- Supplied material:
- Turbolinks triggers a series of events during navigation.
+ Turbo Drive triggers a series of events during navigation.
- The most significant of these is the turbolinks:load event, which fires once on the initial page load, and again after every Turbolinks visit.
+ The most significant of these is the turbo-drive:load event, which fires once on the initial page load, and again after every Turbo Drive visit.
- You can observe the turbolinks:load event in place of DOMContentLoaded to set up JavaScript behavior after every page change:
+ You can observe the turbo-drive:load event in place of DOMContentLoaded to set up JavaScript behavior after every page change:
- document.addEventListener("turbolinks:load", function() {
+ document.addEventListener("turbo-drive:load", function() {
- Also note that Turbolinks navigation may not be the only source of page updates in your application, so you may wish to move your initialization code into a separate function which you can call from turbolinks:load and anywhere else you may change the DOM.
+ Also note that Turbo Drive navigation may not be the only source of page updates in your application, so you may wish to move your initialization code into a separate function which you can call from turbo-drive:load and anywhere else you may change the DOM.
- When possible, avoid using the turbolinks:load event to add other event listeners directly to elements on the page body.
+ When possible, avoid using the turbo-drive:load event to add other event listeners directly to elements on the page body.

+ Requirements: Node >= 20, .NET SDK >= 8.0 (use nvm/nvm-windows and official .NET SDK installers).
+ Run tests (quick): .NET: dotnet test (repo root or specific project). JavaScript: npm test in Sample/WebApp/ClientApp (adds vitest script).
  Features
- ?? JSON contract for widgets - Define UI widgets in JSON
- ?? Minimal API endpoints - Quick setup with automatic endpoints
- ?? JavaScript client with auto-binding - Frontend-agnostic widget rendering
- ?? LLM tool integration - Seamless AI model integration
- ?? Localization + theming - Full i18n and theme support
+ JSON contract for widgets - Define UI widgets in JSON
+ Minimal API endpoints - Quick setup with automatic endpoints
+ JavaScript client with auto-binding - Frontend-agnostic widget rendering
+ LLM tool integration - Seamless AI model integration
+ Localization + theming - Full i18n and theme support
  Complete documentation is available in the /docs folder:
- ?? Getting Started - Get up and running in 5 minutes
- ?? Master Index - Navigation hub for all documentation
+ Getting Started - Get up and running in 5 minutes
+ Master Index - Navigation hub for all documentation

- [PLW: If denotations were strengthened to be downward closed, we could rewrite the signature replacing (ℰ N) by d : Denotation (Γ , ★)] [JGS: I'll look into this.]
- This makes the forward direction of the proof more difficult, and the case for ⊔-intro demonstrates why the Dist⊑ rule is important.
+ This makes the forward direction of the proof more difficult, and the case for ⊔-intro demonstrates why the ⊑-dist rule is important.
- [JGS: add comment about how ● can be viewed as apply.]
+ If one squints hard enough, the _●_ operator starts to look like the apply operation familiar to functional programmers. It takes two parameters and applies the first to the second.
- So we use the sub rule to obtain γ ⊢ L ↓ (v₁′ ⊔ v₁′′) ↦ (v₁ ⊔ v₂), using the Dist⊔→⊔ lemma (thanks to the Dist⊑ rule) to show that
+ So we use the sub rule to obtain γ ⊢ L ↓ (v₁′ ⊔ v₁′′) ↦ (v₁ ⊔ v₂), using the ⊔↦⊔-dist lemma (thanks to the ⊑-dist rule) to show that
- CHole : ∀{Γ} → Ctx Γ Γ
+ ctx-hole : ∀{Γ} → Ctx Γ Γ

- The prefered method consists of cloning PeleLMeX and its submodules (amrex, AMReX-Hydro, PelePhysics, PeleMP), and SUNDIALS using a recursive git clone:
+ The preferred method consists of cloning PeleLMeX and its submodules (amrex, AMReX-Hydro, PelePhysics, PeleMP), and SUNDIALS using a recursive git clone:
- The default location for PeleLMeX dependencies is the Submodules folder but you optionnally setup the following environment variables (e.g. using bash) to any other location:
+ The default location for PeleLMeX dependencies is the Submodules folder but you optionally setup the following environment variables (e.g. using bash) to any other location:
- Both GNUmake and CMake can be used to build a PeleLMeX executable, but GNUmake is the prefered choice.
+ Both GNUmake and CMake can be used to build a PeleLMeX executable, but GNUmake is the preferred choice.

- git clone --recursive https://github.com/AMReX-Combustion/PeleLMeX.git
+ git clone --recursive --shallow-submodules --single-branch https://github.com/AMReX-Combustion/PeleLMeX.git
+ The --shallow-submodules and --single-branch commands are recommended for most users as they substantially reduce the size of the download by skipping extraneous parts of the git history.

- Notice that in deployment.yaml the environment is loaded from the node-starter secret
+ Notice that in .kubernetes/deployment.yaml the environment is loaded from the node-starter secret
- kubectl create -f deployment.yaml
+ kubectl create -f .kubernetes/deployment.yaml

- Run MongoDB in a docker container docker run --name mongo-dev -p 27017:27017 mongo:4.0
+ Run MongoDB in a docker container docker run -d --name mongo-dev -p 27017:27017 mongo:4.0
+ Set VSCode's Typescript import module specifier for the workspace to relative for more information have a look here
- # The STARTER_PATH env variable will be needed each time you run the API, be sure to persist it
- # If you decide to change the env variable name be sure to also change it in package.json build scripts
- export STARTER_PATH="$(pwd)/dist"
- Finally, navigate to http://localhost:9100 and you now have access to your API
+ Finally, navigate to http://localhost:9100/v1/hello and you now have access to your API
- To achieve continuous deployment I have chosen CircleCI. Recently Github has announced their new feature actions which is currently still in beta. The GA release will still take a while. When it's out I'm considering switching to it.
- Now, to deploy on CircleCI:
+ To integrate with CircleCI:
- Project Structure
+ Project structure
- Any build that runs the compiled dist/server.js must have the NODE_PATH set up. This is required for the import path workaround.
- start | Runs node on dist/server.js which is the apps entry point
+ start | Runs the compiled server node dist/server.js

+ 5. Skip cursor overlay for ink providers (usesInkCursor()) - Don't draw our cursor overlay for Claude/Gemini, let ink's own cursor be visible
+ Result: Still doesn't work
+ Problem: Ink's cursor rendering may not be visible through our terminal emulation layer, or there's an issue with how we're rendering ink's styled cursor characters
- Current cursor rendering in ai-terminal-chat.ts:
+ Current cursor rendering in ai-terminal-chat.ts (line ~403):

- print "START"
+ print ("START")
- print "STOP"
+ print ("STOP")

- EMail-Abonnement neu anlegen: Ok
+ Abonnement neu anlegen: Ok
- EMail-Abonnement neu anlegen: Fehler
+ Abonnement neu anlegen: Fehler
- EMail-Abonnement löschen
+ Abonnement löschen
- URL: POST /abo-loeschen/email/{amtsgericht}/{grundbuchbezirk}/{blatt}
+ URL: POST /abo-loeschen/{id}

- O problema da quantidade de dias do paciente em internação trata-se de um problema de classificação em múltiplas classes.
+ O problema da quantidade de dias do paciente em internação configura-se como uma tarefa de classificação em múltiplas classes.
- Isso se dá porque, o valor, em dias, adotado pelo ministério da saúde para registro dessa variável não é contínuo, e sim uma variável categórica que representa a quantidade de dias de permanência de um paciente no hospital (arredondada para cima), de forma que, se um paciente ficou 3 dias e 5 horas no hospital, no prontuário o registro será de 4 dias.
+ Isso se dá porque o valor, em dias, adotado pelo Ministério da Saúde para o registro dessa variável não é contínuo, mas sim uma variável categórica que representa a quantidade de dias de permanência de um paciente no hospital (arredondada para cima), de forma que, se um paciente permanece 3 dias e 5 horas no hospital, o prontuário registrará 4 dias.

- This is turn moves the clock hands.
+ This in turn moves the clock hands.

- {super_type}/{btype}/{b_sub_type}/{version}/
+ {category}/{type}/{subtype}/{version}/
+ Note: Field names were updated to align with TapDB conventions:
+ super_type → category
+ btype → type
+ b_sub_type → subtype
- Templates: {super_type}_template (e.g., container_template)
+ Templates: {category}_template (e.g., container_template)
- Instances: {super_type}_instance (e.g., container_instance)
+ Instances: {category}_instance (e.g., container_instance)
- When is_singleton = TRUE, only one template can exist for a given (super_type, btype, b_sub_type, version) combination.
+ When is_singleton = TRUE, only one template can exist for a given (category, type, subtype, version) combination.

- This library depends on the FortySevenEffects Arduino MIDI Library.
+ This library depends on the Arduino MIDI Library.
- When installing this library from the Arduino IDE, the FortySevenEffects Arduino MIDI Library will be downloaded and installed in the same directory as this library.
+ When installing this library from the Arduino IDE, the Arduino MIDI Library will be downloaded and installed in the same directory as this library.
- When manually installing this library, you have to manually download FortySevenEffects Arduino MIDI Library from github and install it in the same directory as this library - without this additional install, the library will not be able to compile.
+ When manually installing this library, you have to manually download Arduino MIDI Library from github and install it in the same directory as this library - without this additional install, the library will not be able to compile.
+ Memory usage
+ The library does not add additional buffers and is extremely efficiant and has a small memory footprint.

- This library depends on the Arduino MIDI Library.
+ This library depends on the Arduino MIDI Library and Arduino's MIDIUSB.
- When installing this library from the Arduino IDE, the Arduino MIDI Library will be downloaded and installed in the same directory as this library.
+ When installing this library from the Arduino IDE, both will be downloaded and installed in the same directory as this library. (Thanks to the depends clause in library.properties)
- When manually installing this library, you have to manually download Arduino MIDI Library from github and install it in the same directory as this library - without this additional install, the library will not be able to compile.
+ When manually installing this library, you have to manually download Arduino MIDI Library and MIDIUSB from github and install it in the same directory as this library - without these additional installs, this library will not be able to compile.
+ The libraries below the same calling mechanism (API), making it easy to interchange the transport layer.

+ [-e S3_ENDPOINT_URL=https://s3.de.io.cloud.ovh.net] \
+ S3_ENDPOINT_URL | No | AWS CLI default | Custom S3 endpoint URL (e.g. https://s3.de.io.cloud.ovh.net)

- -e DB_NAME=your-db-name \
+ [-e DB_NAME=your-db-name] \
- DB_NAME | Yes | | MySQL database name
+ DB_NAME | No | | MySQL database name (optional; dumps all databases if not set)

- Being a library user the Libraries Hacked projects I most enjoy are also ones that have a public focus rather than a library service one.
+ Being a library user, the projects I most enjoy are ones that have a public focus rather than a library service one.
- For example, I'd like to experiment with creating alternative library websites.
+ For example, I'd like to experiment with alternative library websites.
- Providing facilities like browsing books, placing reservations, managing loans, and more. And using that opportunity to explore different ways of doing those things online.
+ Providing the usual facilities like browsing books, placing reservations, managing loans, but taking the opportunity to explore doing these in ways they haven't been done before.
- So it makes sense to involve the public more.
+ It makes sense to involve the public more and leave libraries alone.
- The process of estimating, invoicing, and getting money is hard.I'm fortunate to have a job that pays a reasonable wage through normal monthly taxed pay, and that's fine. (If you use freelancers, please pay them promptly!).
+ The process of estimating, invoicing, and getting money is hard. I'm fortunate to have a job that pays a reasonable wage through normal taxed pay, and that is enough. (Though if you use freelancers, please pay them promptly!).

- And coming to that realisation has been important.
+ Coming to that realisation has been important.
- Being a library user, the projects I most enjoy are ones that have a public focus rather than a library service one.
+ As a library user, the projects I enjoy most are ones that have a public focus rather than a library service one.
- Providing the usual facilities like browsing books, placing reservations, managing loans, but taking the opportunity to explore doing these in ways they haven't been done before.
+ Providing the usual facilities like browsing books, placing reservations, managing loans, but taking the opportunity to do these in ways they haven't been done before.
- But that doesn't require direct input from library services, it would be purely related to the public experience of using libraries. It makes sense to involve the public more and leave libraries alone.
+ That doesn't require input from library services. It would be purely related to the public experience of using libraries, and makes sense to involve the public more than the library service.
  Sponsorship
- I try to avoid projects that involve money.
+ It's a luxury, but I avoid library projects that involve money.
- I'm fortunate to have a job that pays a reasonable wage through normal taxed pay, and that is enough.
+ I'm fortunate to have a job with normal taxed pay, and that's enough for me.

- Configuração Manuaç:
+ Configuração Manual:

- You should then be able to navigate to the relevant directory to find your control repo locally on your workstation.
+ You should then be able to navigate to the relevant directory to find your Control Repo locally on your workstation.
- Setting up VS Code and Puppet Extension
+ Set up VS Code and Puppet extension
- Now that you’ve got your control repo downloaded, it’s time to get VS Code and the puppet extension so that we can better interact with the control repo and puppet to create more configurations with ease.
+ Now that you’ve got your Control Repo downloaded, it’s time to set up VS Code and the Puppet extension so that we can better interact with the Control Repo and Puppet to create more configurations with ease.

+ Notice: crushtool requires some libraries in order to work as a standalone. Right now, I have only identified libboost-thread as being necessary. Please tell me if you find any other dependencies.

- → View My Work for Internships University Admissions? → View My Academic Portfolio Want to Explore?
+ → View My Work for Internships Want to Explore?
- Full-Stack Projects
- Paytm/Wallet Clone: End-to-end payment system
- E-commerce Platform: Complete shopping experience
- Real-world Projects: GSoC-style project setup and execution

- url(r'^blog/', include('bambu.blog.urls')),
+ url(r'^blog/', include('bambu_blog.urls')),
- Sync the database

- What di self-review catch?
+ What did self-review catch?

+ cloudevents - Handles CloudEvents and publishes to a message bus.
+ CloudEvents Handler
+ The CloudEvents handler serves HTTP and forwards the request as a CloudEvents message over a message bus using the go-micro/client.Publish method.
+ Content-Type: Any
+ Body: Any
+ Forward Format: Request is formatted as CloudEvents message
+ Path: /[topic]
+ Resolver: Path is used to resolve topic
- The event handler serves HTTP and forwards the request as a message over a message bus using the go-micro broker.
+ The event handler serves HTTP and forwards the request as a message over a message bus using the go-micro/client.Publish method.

- Assignment: From the records above, quote only the lines running from the line with "- You should" to the line with "Set up VS Code and Puppet extension", both lines included.

- Written response:
- You should then be able to navigate to the relevant directory to find your control repo locally on your workstation.
+ You should then be able to navigate to the relevant directory to find your Control Repo locally on your workstation.
- Setting up VS Code and Puppet Extension
+ Set up VS Code and Puppet extension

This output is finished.